For the string "obor", find every matching line in the records and copy it.

Record excerpts:
......

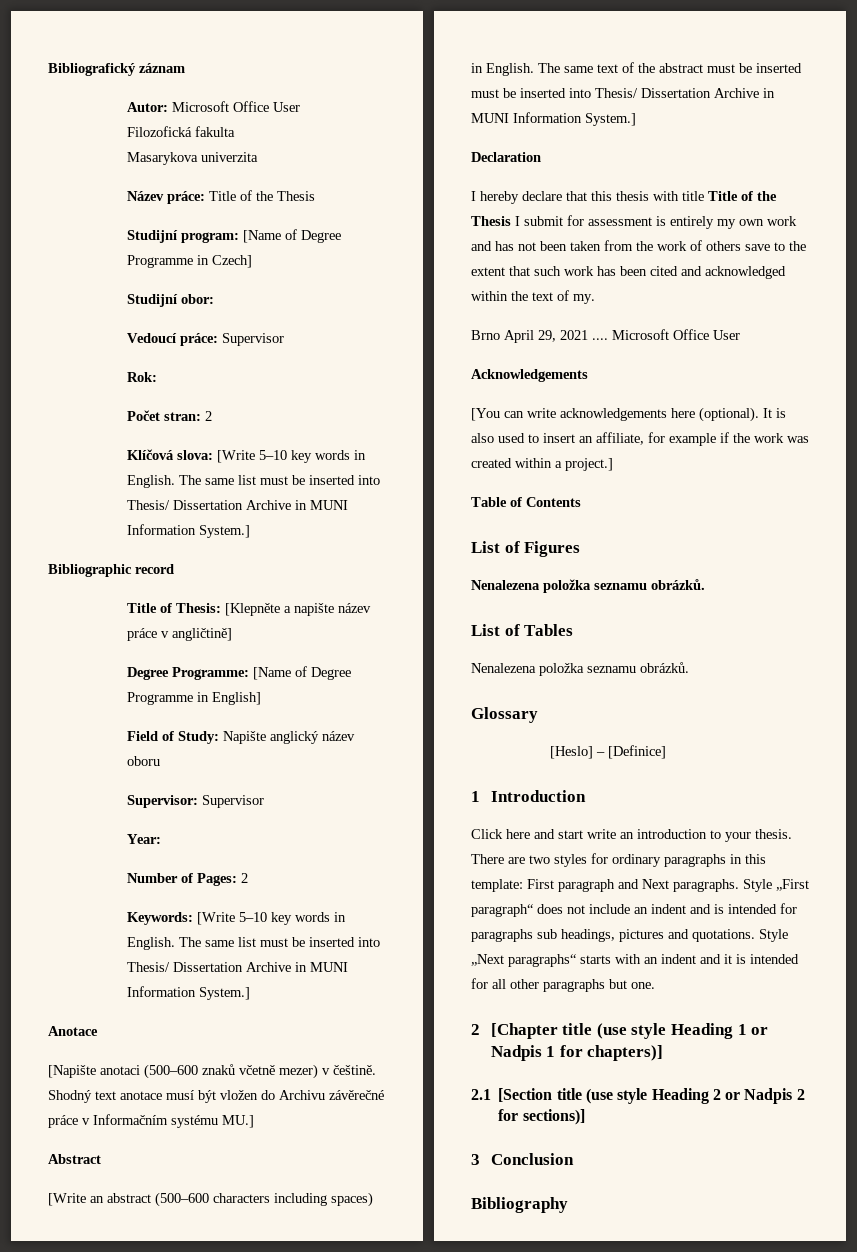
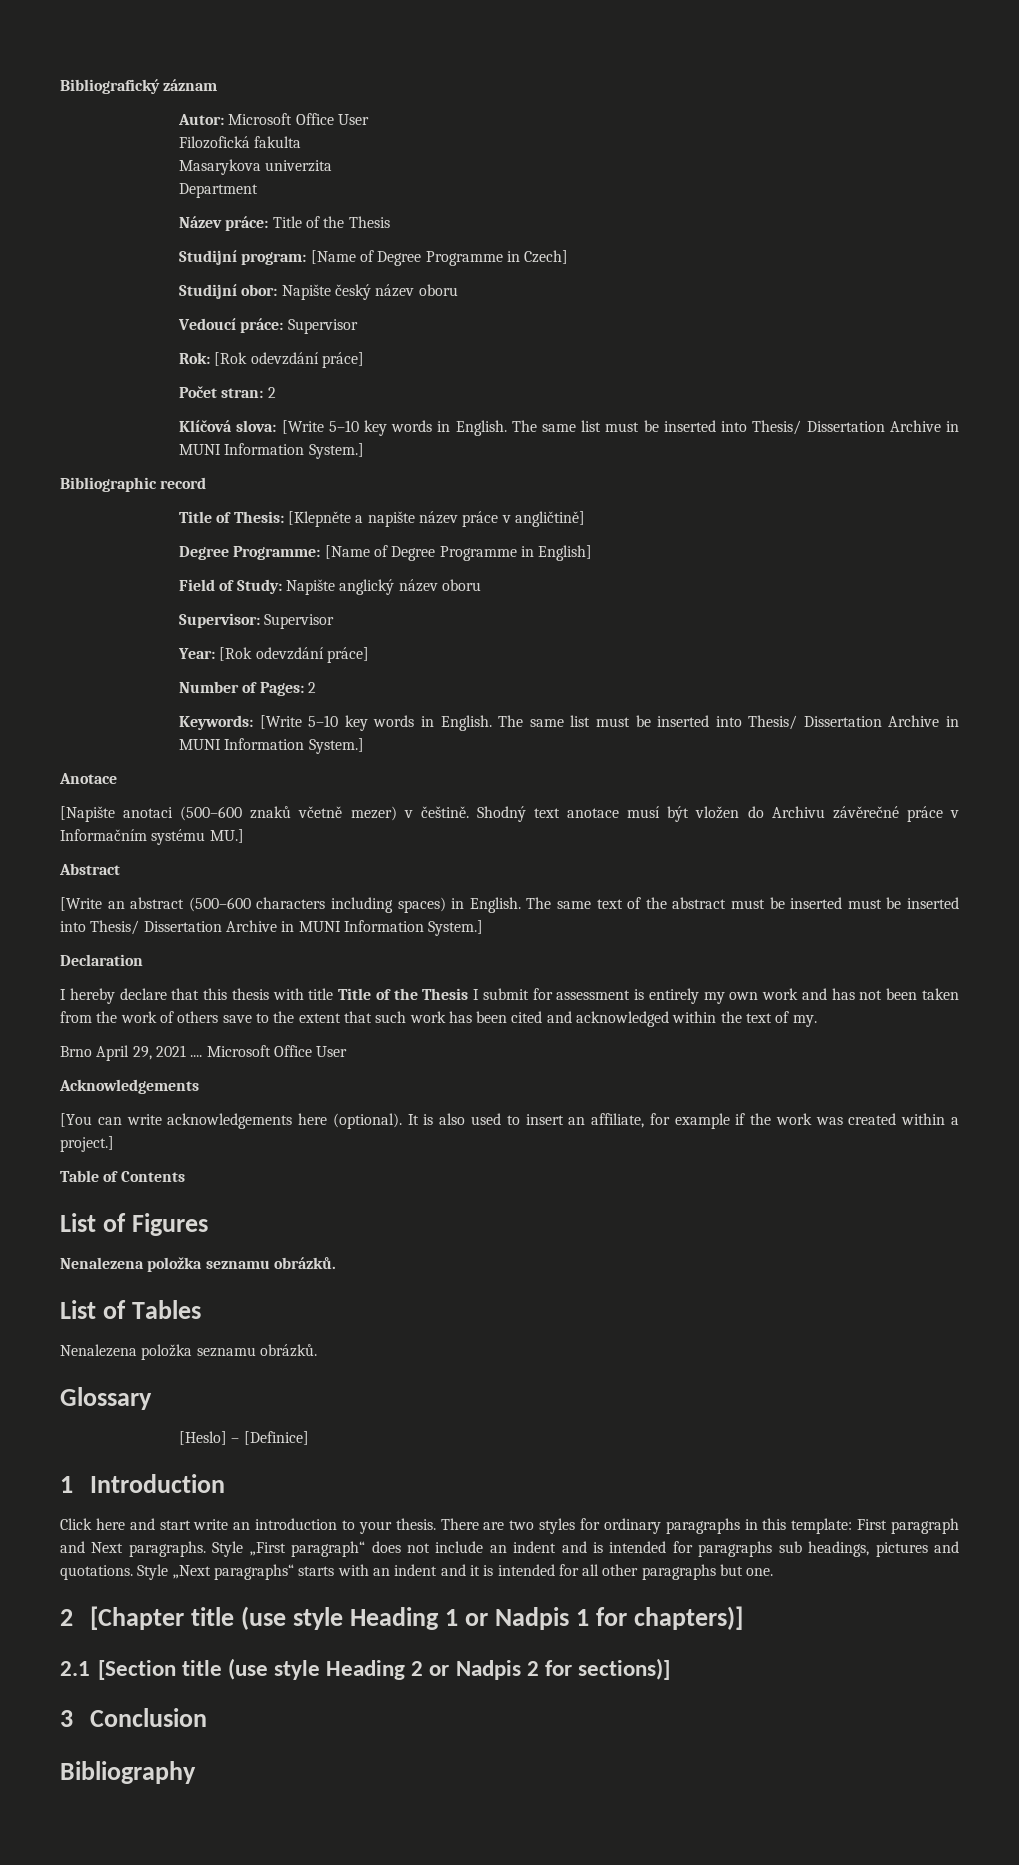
+ Department
- Studijní obor:
+ Studijní obor: Napište český název oboru
- Rok:
+ Rok: [Rok odevzdání práce]
- Year:
+ Year: [Rok odevzdání práce]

......

Output:
- Studijní obor:
+ Studijní obor: Napište český název oboru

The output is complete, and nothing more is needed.